> [Records for this exercise]:
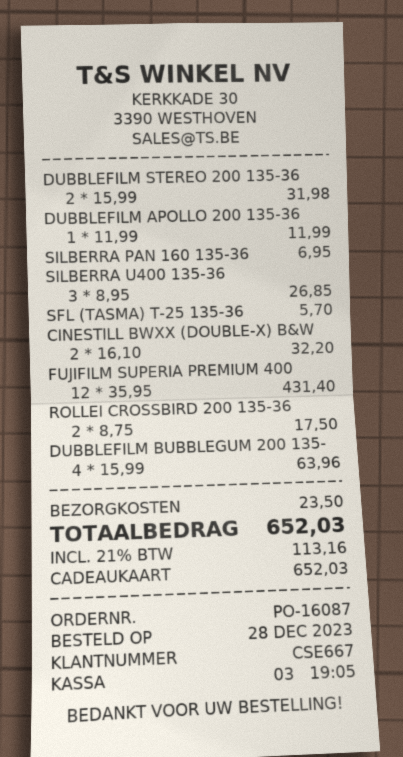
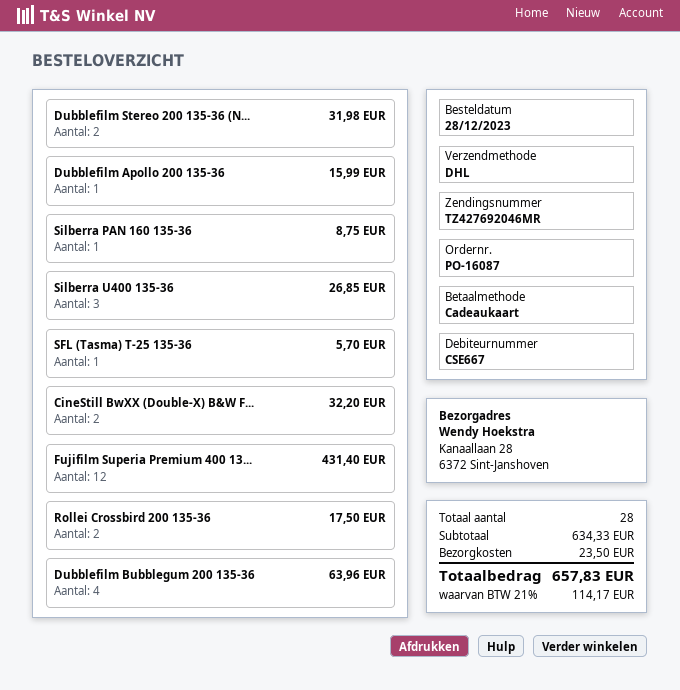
DUBBLEFILM APOLLO 200 135-36: 1 for 11.99 -> 1 for 15.99
SILBERRA PAN 160 135-36: 1 for 6.95 -> 1 for 8.75
tax: 21% = 113.16 -> 21% = 114.17
total: 652.03 -> 657.83

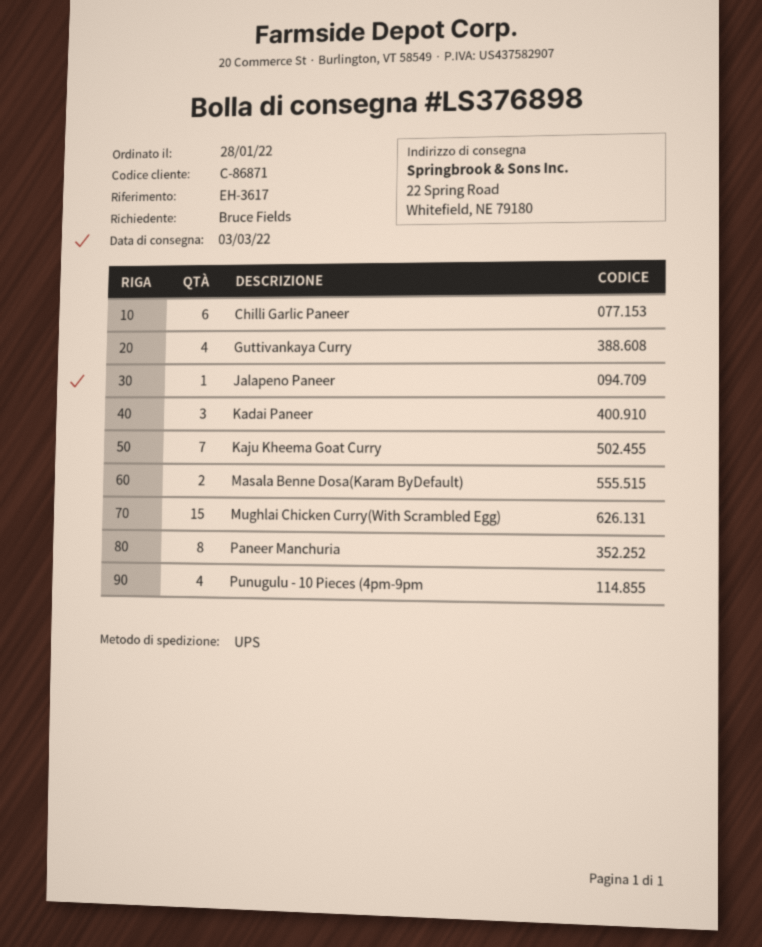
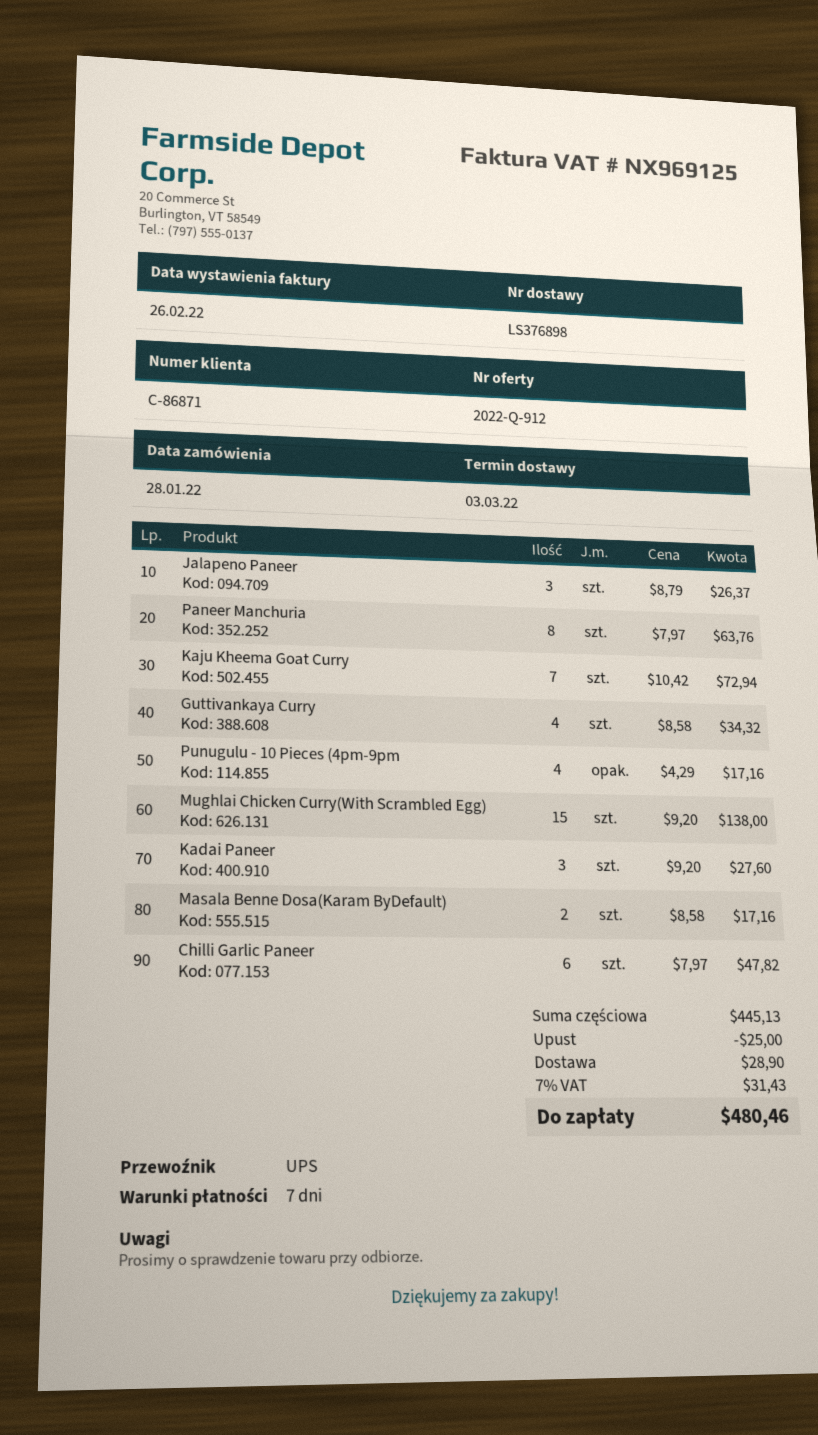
Jalapeno Paneer: 1 -> 3

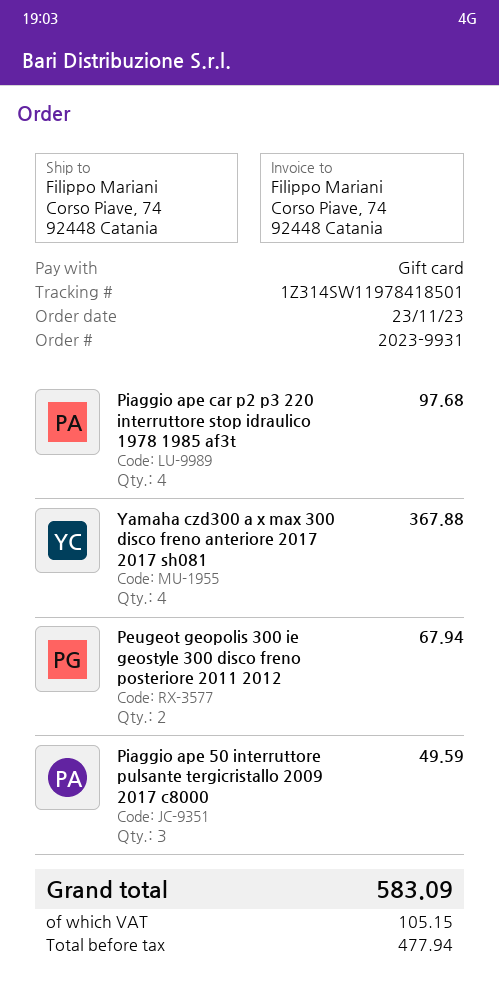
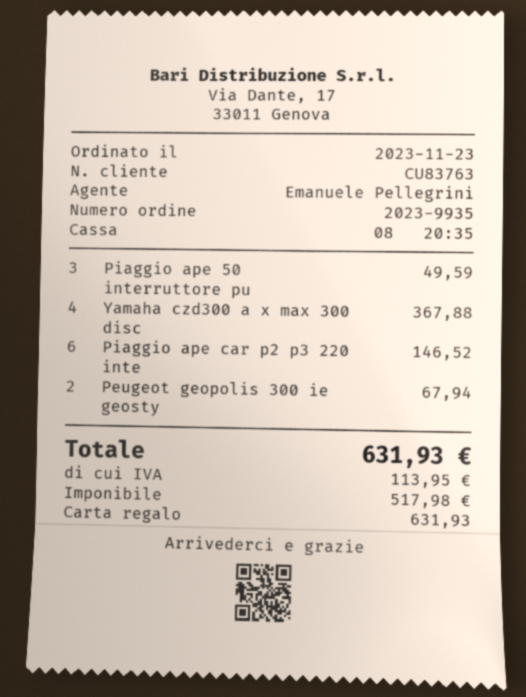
order number: 2023-9931 -> 2023-9935
Piaggio ape car p2 p3 220 interruttore stop idraulico 1978 1985 af3t: 4 for 97.68 -> 6 for 146.52
net: 477.94 -> 517.98
tax: 105.15 -> 113.95
total: 583.09 -> 631.93

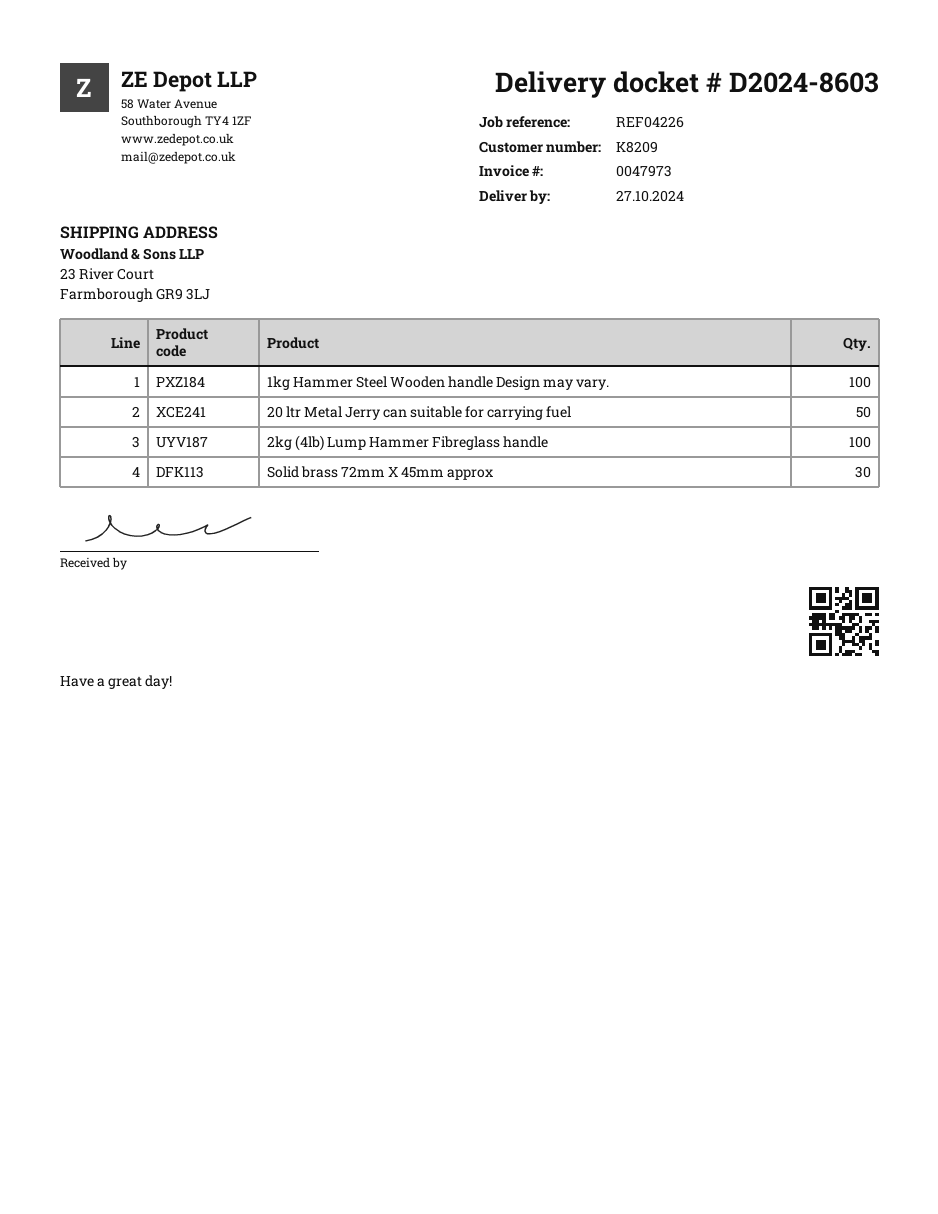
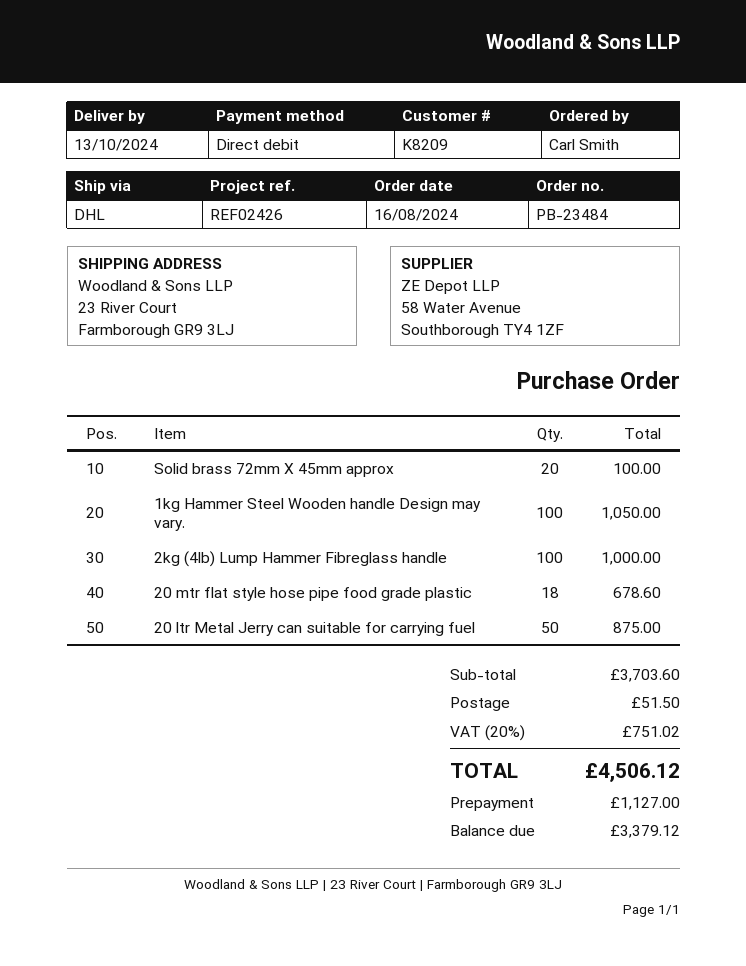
delivery date: 2024-10-27 -> 2024-10-13
reference: REF04226 -> REF02426
Solid brass 72mm X 45mm approx: 30 -> 20
20 mtr flat style hose pipe food grade plastic: none -> 18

> [What is expected]: Filter the entries above and return only the lines holding "total".

> [Exercise output]:
total: 652.03 -> 657.83
total: 583.09 -> 631.93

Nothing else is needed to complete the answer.